And yet, for each employee and his/her family, there have been real hardships due to the botched implementation of the Phoenix system. If you want to read a compelling piece that shows the very personal impact of all of this, The New York Times recently profiled the case of Bill Ryan, a seaman with the Canadian Coast Guard. For Mr. Ryan, who served long stretches at sea, he went through many frustrations trying to get answers as to when he would be getting his proper pay while at sea. But for his family at home in Newfoundland, the pay problems meant unpaid bills and having to put off necessary spending (like back-to-school clothes and supplies for his children). Of course, it is likely that his was far, far from the worst story to come out of this ordeal.
The Public Services and Procurement Ministry is now taking steps to handle what has become a pay crisis. The agency has set-up both a call center and a website (Phoenix Pay System Issues) to specifically deal with the payroll issues . The agency has even put in place programs for government workers to be able to request emergency salary advances, to seek advice to deal with tax issues, and to seek compensation for expenses (such as bank fees, utility charges, and other penalties) incurred due to the payroll issues. Public Services and Procurement-Canada is taking pride in that in its most recent weekly update to government employees, the backlog of pay cases has dropped from a high of over 50,000 at one point to now approximately 18,000. The Ministry of Public Services and Procurement is now taking proactive steps to vastly improve training, communication, and education regarding Phoenix, working in partnership with public sector union leaders, representatives from across the Canadian government, and the Canada School of Public Service to do so. And over the long-term, the agency is hoping to have all outstanding cases in the “backlog” resolved and move toward a “steady state” of operations early in 2017.
While there will be many an autopsy performed on how the implementation of the new pay system went wrong, there appear to be several fundamental flaws in the way the shift to Phoenix went wrong. First, in a situation Americans can too well relate to, there is the political side of things – with intense partisan bickering. The Liberals blame the Conservatives for a lack of planning and proper training for the changeover during their time in power and how they oversaw the pre-launch phase of the system, while in turn, the Conservatives have criticized the current government for actually launching a system that they knew – or should have known – was not ready based on the preparation work done by, you guessed it, the Conservatives. And so, due to the timing of the launch of the Phoenix system just after a transition of power, all of the actual IT and personnel issues are clouded by partisan politics (and some think they can escape such matters by heading to Canada???).
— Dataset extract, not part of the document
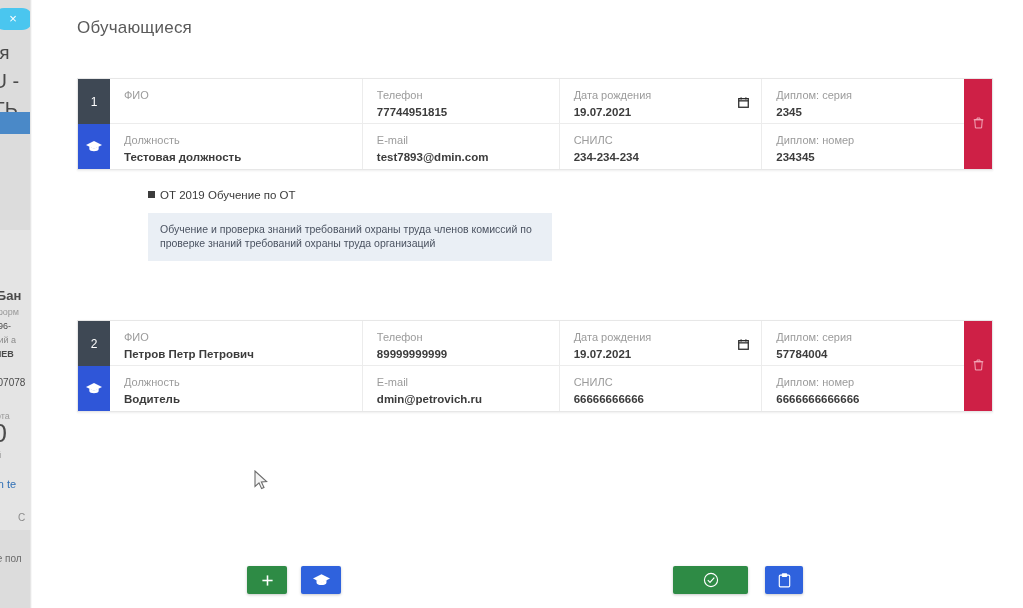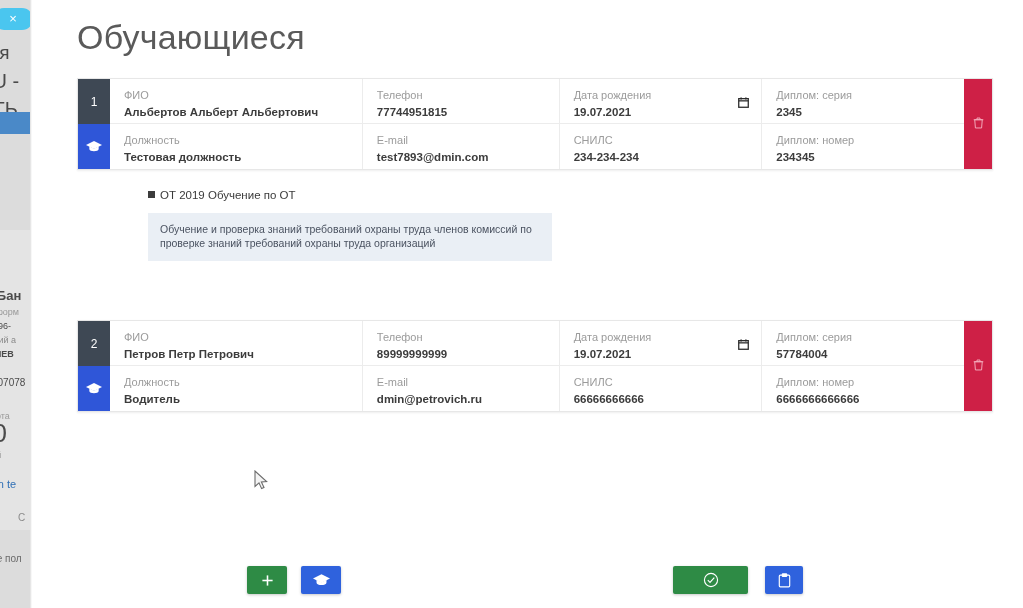"Обучающиеся" .page-title { font-size: 34px -> 17px }
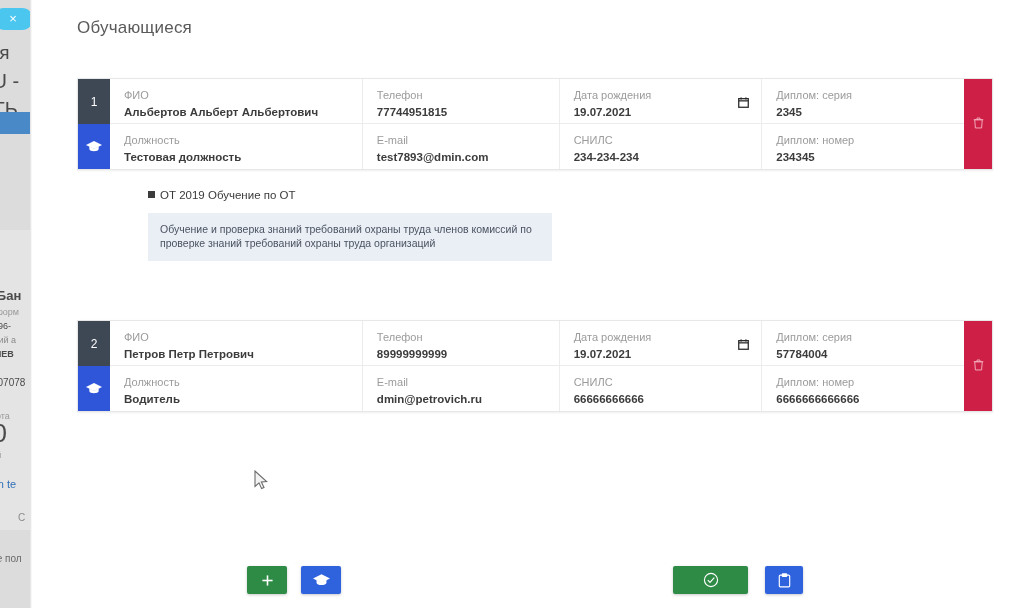"Альбертов Альберт Альбертович" div.cell-value { html: <div>Альбертов Альберт Альбертович</div> -> none }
Next, the Canadian government seemed to place too high an emphasis on generating immediate cost savings through the changeover to the new system. Much of the projected 70 million Canadian dollars in savings that were to come from the switch from the old payroll system to the Phoenix platform were based on cutting – in one fell swoop – 2,700 payroll-related jobs in the government, mostly at the Public Service Pay Centre (located in Miramichi, New Brunswick). However, estimates now show that the botched implementation of Phoenix has not just wiped-out the projected savings, but the changeover has actually cost the Canadian taxpayers an additional $50 million Canadian, a figure which includes more than $6 million in additional fees paid to IBM Canada to help remediate the pay problems. And now, hundreds of the laid-off payroll workers whose jobs were eliminated – perhaps prematurely – have now been hired back by the government to help resolve the backlog of pay claims.
Finally, there certainly seems to have been a lack of foresight and vision throughout the entire process. As often happens in any large-scale IT implementation, what looked great in PowerPoint and appeared easy in flowcharts was, in reality, far, far harder to achieve in reality. With the changeover in governments and the finger-pointing between the contractor and agency officials, the answers that are determined after the fact as to why all of this happened may be political and nuanced.
And yet, after almost nine months, the problems of the Phoenix system continue to impact thousands of Canadian public servants today. At this moment, there are many, many Canadian government workers showing that Herzberg was indeed right to some extent, simply by doing their jobs. These dedicated men and women are working for the people of Canada in their respective areas, even as the government of Canada has not yet resolved the pay issues that negate the basic equation of trading time and effort for compensation. And so when we think of true civil servants, these folks embody that label. We can only hope that our agencies and our employees – and indeed ourselves – could respond with such patience and professionalism (though after years of teaching about Herzberg’s ideas, there may indeed be some who – like my business students – would reasonably react with the “when the hell are we going to get to paid?” line).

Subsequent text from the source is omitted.